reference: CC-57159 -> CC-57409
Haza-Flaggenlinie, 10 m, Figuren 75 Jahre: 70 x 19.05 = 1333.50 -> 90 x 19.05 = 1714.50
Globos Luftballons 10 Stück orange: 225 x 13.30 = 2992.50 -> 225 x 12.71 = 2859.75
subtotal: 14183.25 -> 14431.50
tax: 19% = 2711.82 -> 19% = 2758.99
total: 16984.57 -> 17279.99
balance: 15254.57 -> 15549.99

::::::::

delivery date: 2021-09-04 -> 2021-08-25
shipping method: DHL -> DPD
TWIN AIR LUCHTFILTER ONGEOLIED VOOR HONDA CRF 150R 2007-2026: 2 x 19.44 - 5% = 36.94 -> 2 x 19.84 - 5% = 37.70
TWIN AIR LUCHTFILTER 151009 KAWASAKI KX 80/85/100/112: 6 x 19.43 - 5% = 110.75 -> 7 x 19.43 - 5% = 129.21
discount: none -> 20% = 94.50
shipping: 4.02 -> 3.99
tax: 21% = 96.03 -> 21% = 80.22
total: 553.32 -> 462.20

::::::::

## Problem details
Only lines with the word "LUCHTFILTER" are needed. Copy them from the preceding records.

## Task response
TWIN AIR LUCHTFILTER ONGEOLIED VOOR HONDA CRF 150R 2007-2026: 2 x 19.44 - 5% = 36.94 -> 2 x 19.84 - 5% = 37.70
TWIN AIR LUCHTFILTER 151009 KAWASAKI KX 80/85/100/112: 6 x 19.43 - 5% = 110.75 -> 7 x 19.43 - 5% = 129.21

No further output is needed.